Kopfrechnen, Memory, Songs aus der Teenagerzeit
Was hilft gegen den Nebel im Gehirn? Ein strukturierter Tagesablauf mit fest eingebauten Trainingseinheiten. Fast alles, was man regelmässig tut, wird zur Gewohnheit. Sowohl das Gute als auch das weniger Gute. Als ich nicht mehr alleine die Wohnung verliess und nur noch mit Dina einkaufen ging, merkte ich mir die Preise der einzelnen Lebensmittel und addierte sie im Kopf. An der Kasse verglich ich meinen Saldo mit dem Kassenzettel. Am Anfang war ich nur erfolgreich, wenn wir nicht mehr als zwei Nahrungsmittel einkauften. Heute bin ich im Kopfrechnen wieder stärker als andere mit dem Taschenrechner.

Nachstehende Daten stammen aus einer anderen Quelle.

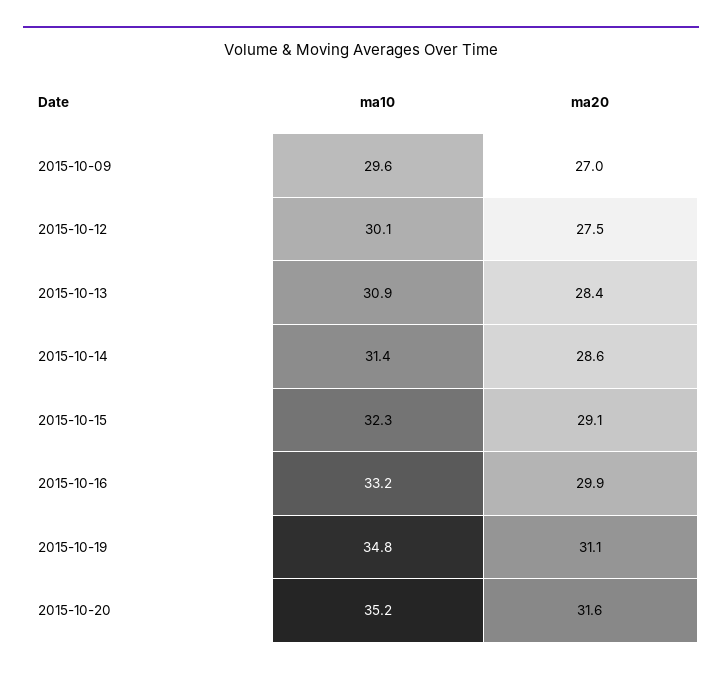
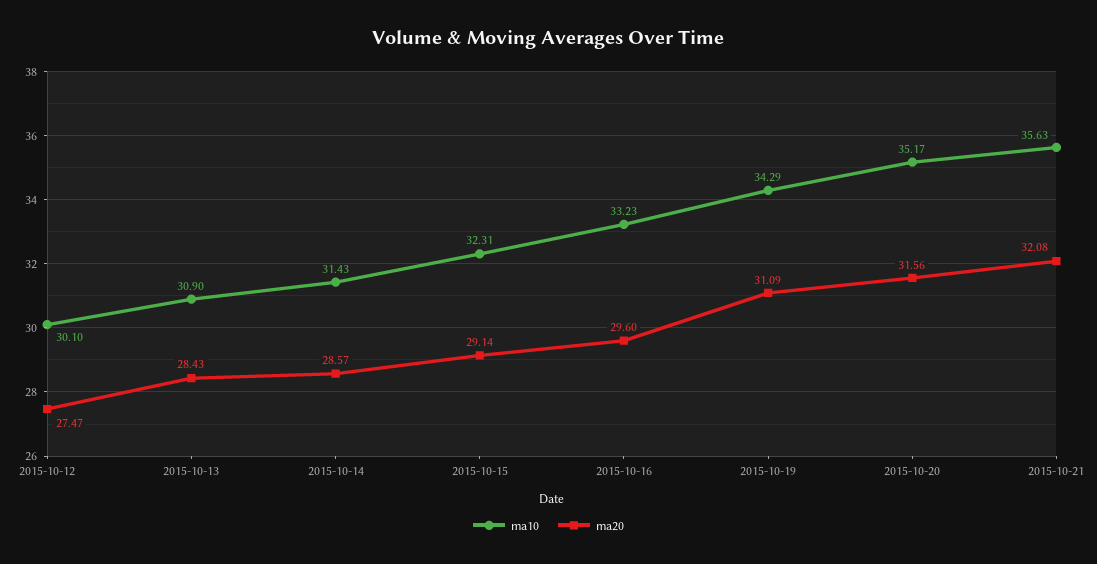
ma10, 2015-10-09: 29.6 -> none
ma20, 2015-10-09: 27 -> none
ma20, 2015-10-16: 29.9 -> 29.6
ma10, 2015-10-19: 34.8 -> 34.29
ma10, 2015-10-21: none -> 35.63
ma20, 2015-10-21: none -> 32.08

Ich spiele noch heute jeden Morgen Memory und singe die Hits, die mir als Teenager gefallen haben. Da fühlt man sich zurückversetzt in die Zeit, als das Leben noch unbeschwert war, als das Leben noch kein Verfalldatum hatte und kranke Menschen zu einer anderen Spezies gehörten. Man kann nicht singen und sich gleichzeitig sorgen. Singen ist auch gut für die Lunge, meine wurde von den fremden Blutstammzellen zu 55 Prozent abgestossen, und da ich die Songtexte auswendig lerne, ist Singen auch gut für das Gedächtnis.
Da ich aufgrund anderer Spätfolgen nicht mehr täglich stundenlang tippen konnte, baute ich Dioramen, Miniaturwelten, Szenen von Romanen, die ich nicht mehr schreiben werde. Mittlerweile über hundert.

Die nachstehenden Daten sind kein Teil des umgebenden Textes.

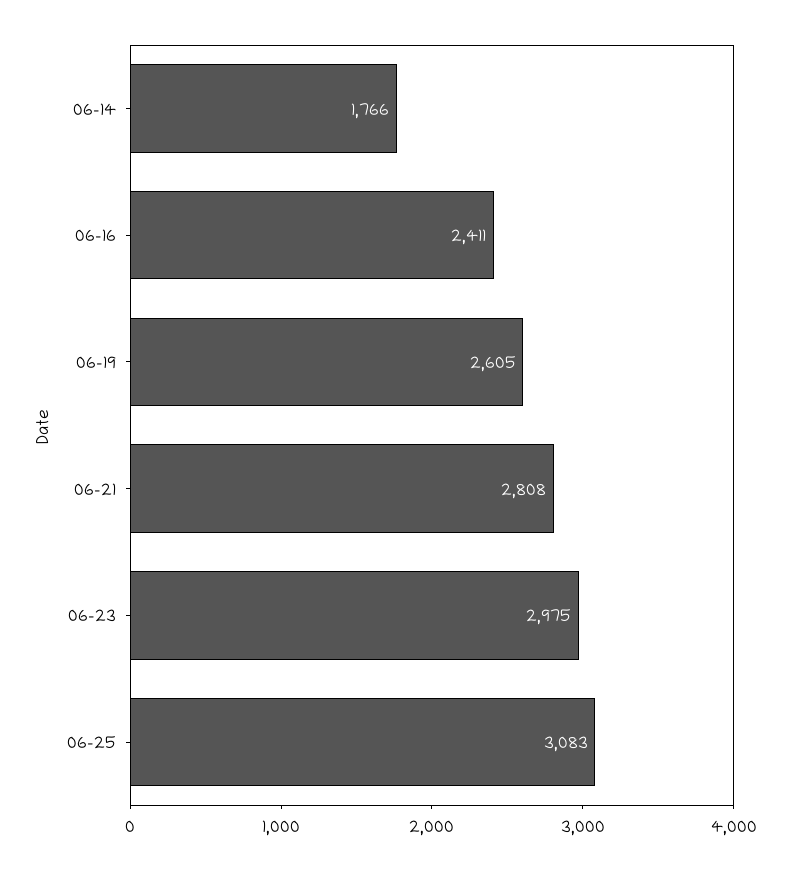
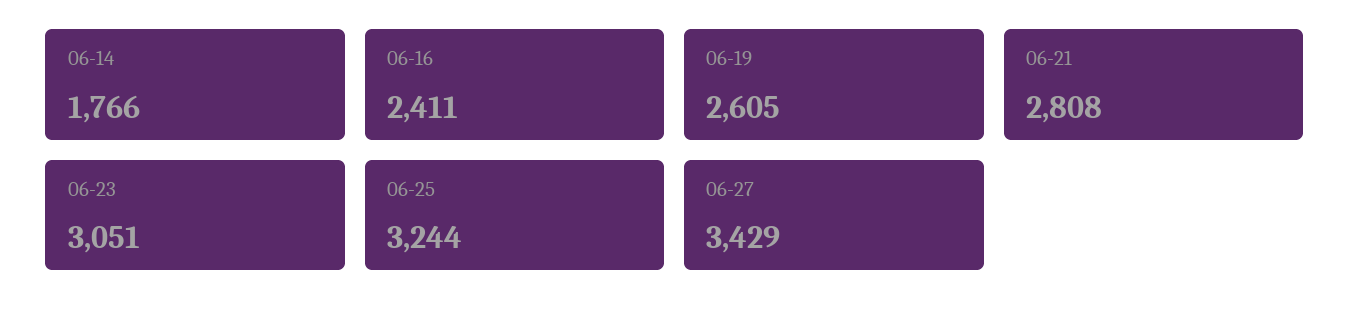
06-23: 2975 -> 3051
06-25: 3083 -> 3244
06-27: none -> 3429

Selbstmitleid ist Zeitverschwendung
Obwohl der Nebel jetzt verschwunden ist, habe ich die täglichen Trainings beibehalten. Sie sind zur Gewohnheit geworden. Geblieben ist die Erkenntnis: Selbstmitleid ist Zeitverschwendung, auch das Mitleid der andern ist nicht hilfreich. Die Zeit bleibt nicht stehen, sie wartet auf niemanden, sie wartet nicht, bis man die Krankheit akzeptiert hat. Es ist auch Zeitverschwendung, darüber nachzudenken, wieso man an Leukämie oder an einer anderen schweren chronischen Krankheit erkrankt ist. Auch zweijährige Kinder erkranken leider an Leukämie, und sie standen in keinem Arbeitsverhältnis und waren auch nicht unglücklich verheiratet.

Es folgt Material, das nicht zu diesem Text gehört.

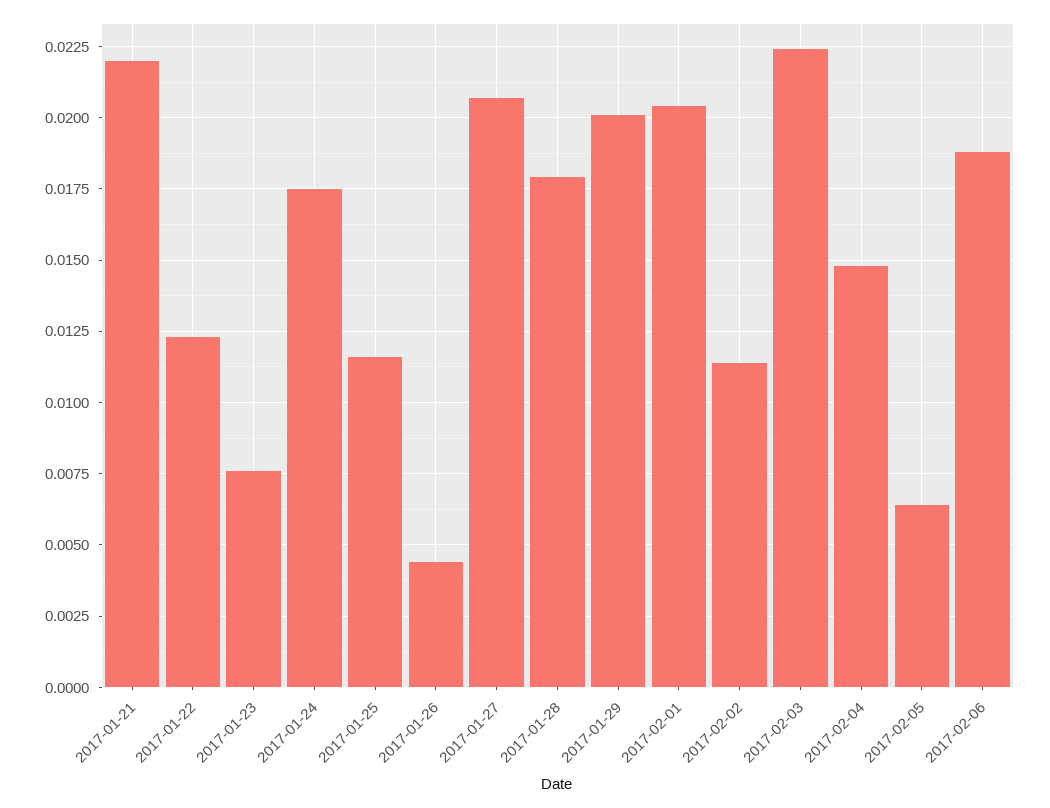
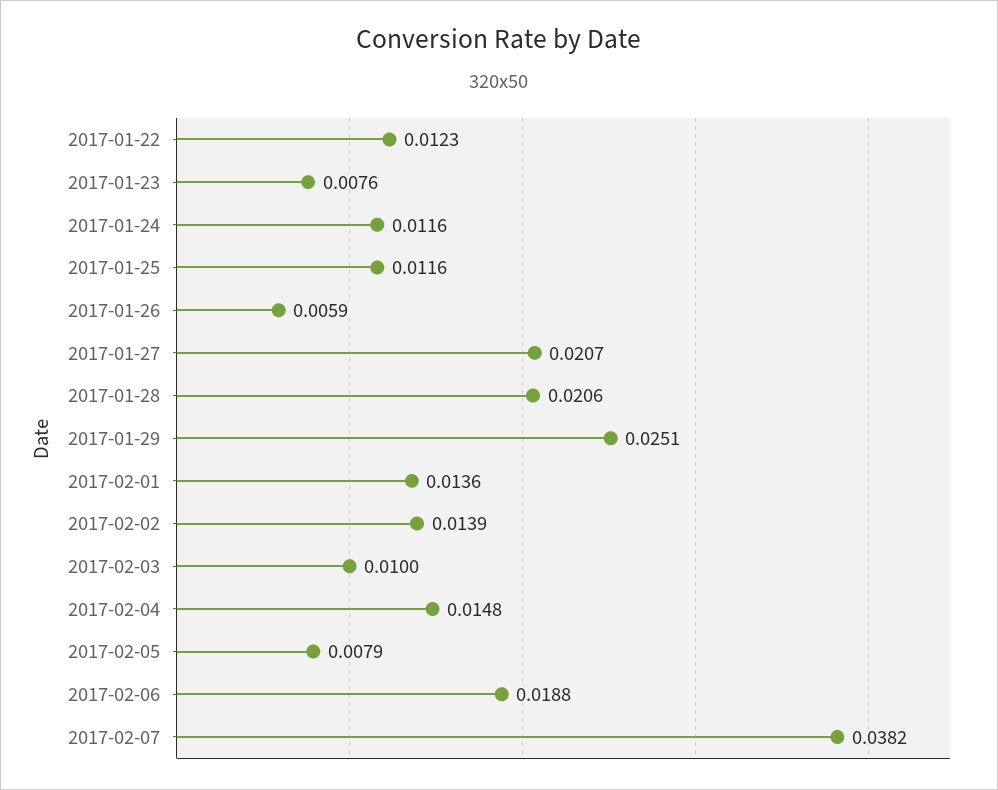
2017-01-21: 0.022 -> none
2017-01-24: 0.0175 -> 0.0116
2017-01-26: 0.0045 -> 0.0059
2017-01-28: 0.018 -> 0.0206
2017-01-29: 0.02 -> 0.0251
2017-02-01: 0.0205 -> 0.0136
2017-02-02: 0.0115 -> 0.0139
2017-02-03: 0.0225 -> 0.01
2017-02-05: 0.0065 -> 0.0079
2017-02-07: none -> 0.0382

Man sollte nicht hadern mit all den Dingen, die man nicht mehr tun kann, sondern schätzen, was noch möglich ist. Man kann die Krankheit nicht ändern, aber die Einstellung dazu. Der Mensch ist viel stärker, als er glaubt, sonst hätte unsere Spezies gar nicht überlebt. Das Leben bleibt interessant, lernen macht es noch interessanter. Dina sagt manchmal: «Wenn man in der Schweiz lebt, ist man vom Glück begünstigt, und wenn man dann noch im Basler Unispital behandelt wird, ist man auch trotz Leukämie ein Glückspilz.»
Never give up!
Im Herbst wurde ich als Langzeitüberlebender mit ungewöhnlichem Krankheitsverlauf zum Patiententag der Hämatologie des Basler Unispitals eingeladen. Das Gespräch mit der Chefpsychologin Birgit Maier hat vielen Mut gemacht. Deshalb habe ich diese Zeilen geschrieben. Ich hoffe, der eine oder die andere kann davon profitieren.
In diesem Sinne wünsche ich allen Betroffenen und ihren Nächsten vom Guten das Beste. Man stirbt heute nicht mehr so schnell. Die Medizin macht laufend erstaunliche Fortschritte und dank KI in immer kürzeren Abständen. Never give up! Nicht aufgeben!